▸ **Assignment**
Set down the final stretch of the data, from the line that holds "text-decoration: none ->" through the last line, both included, with pictures left out.

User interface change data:
☆ ☆ ☆ ☆

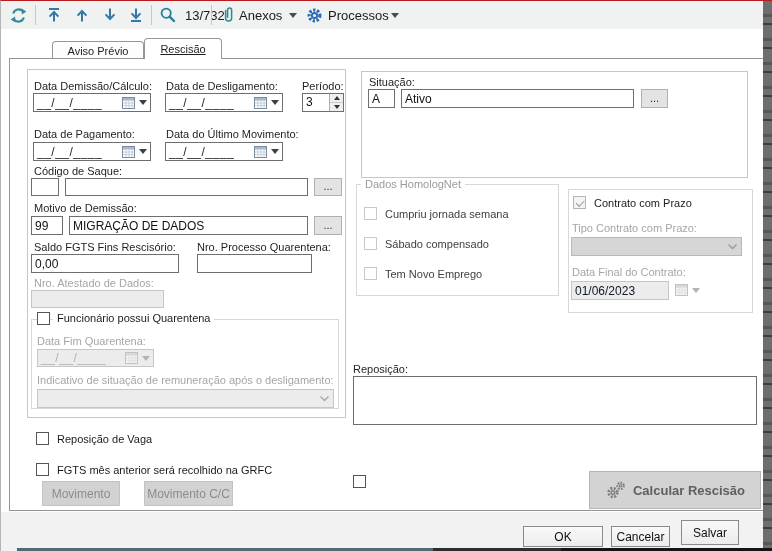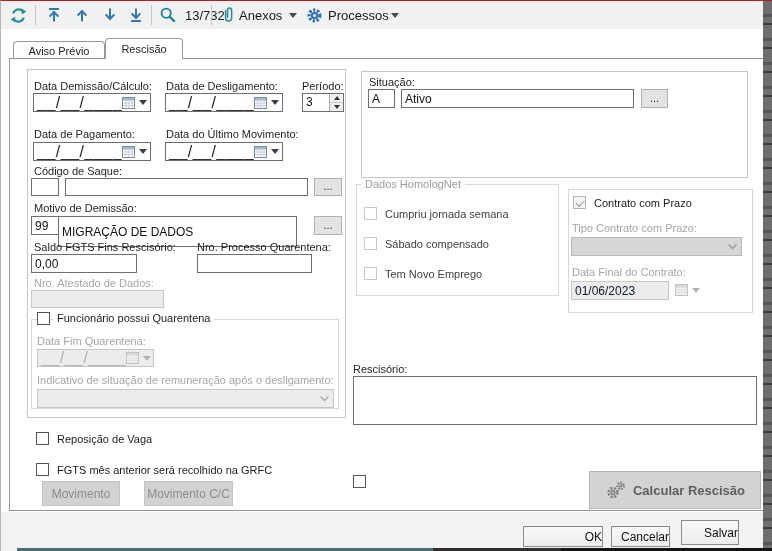"Aviso Prévio" .tab { margin-left: none -> 39px }
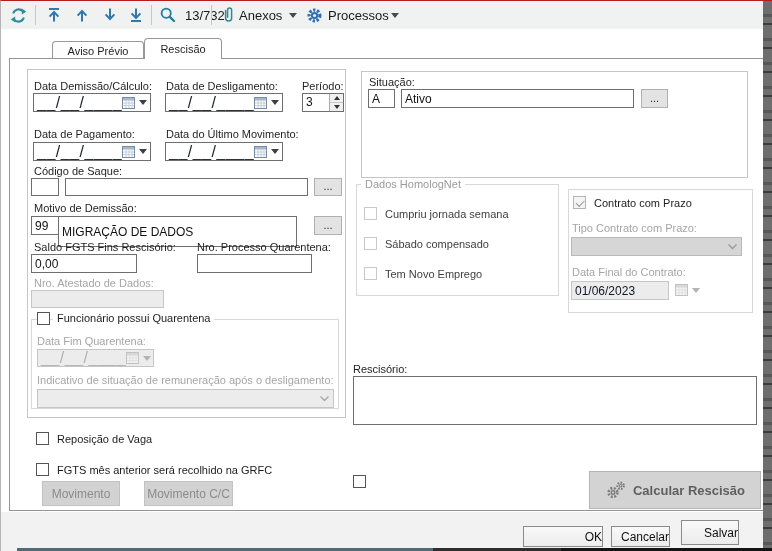"Rescisão" .tab.active { text-decoration: none -> underline }
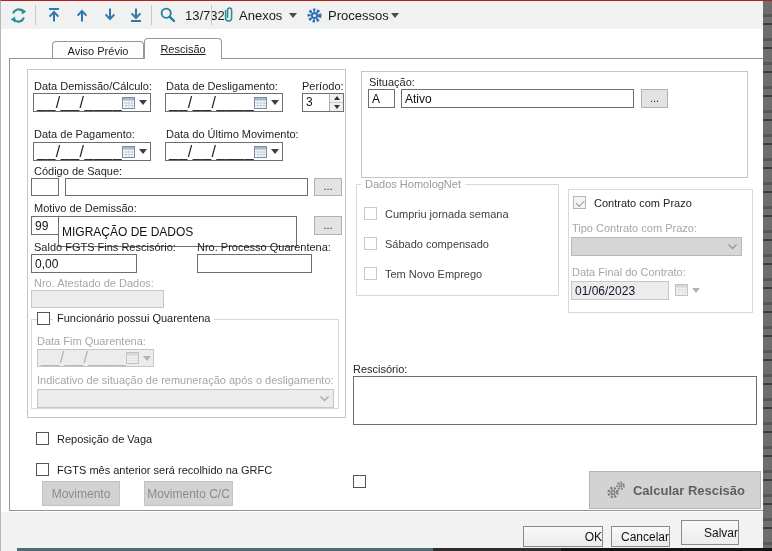"__/__/____" .mask { font-size: 16px -> 12px }
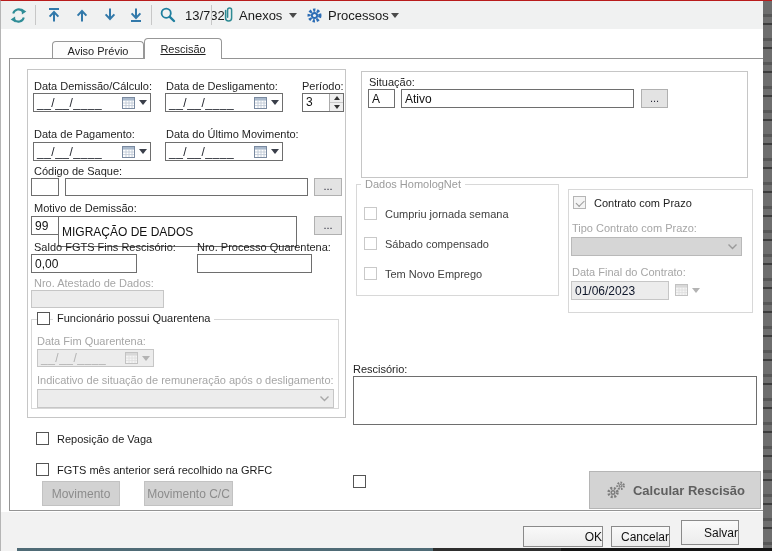"MIGRAÇÃO DE DADOS" div.inp { height: 31px -> 19px; left: 57px -> 68px }
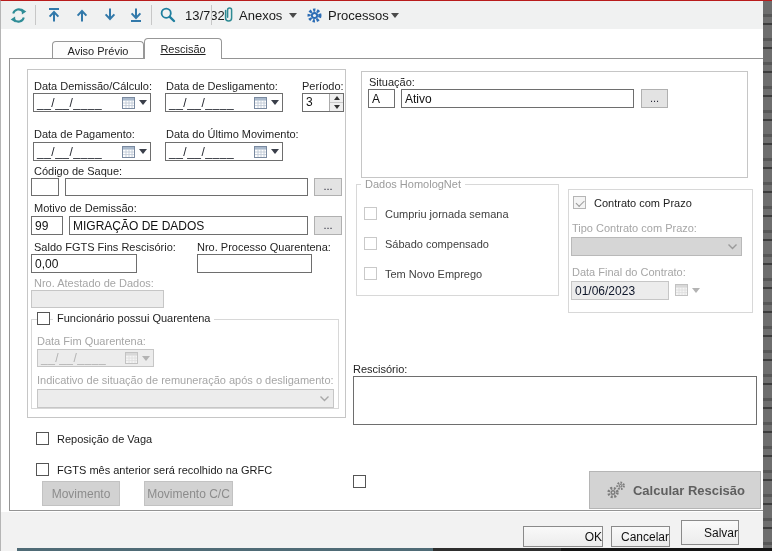"0,00" div.inp { width: 106px -> 148px }
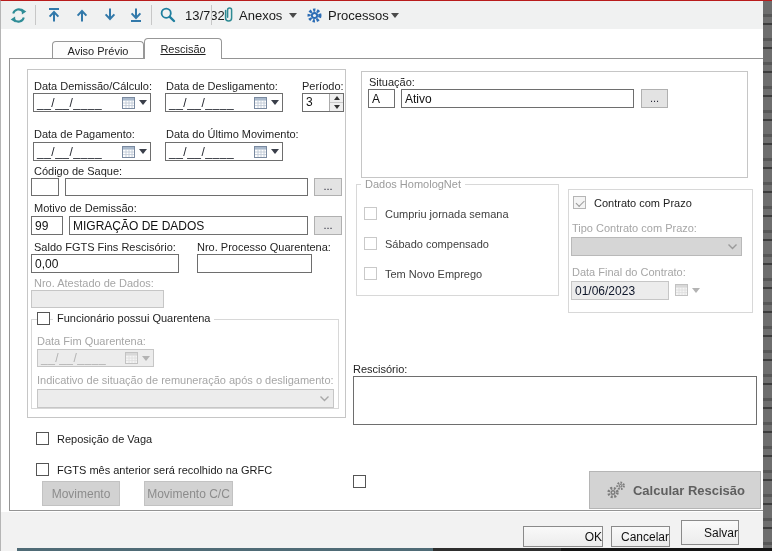"Rescisório:" div.lbl { text: Rescisório -> Reposição }
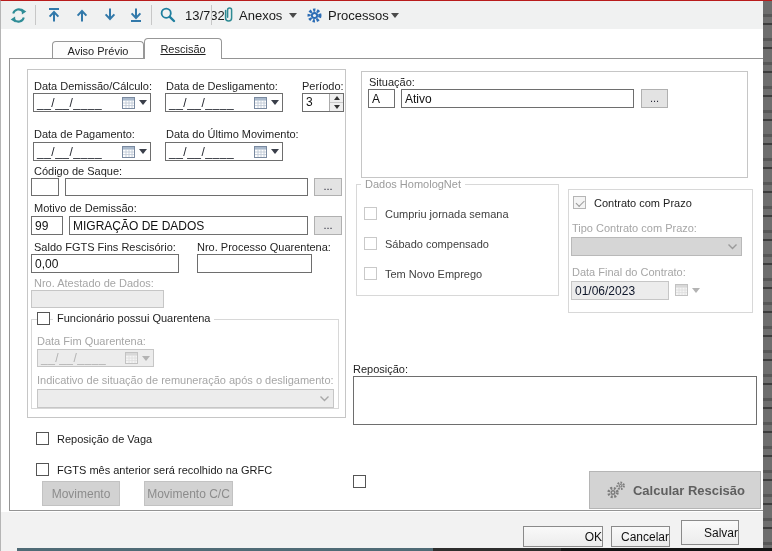"OK" .fbtn { justify-content: flex-end -> center }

☆ ☆ ☆ ☆

▸ **Result**
"Rescisão" .tab.active { text-decoration: none -> underline }
"__/__/____" .mask { font-size: 16px -> 12px }
"MIGRAÇÃO DE DADOS" div.inp { height: 31px -> 19px; left: 57px -> 68px }
"0,00" div.inp { width: 106px -> 148px }
"Rescisório:" div.lbl { text: Rescisório -> Reposição }
"OK" .fbtn { justify-content: flex-end -> center }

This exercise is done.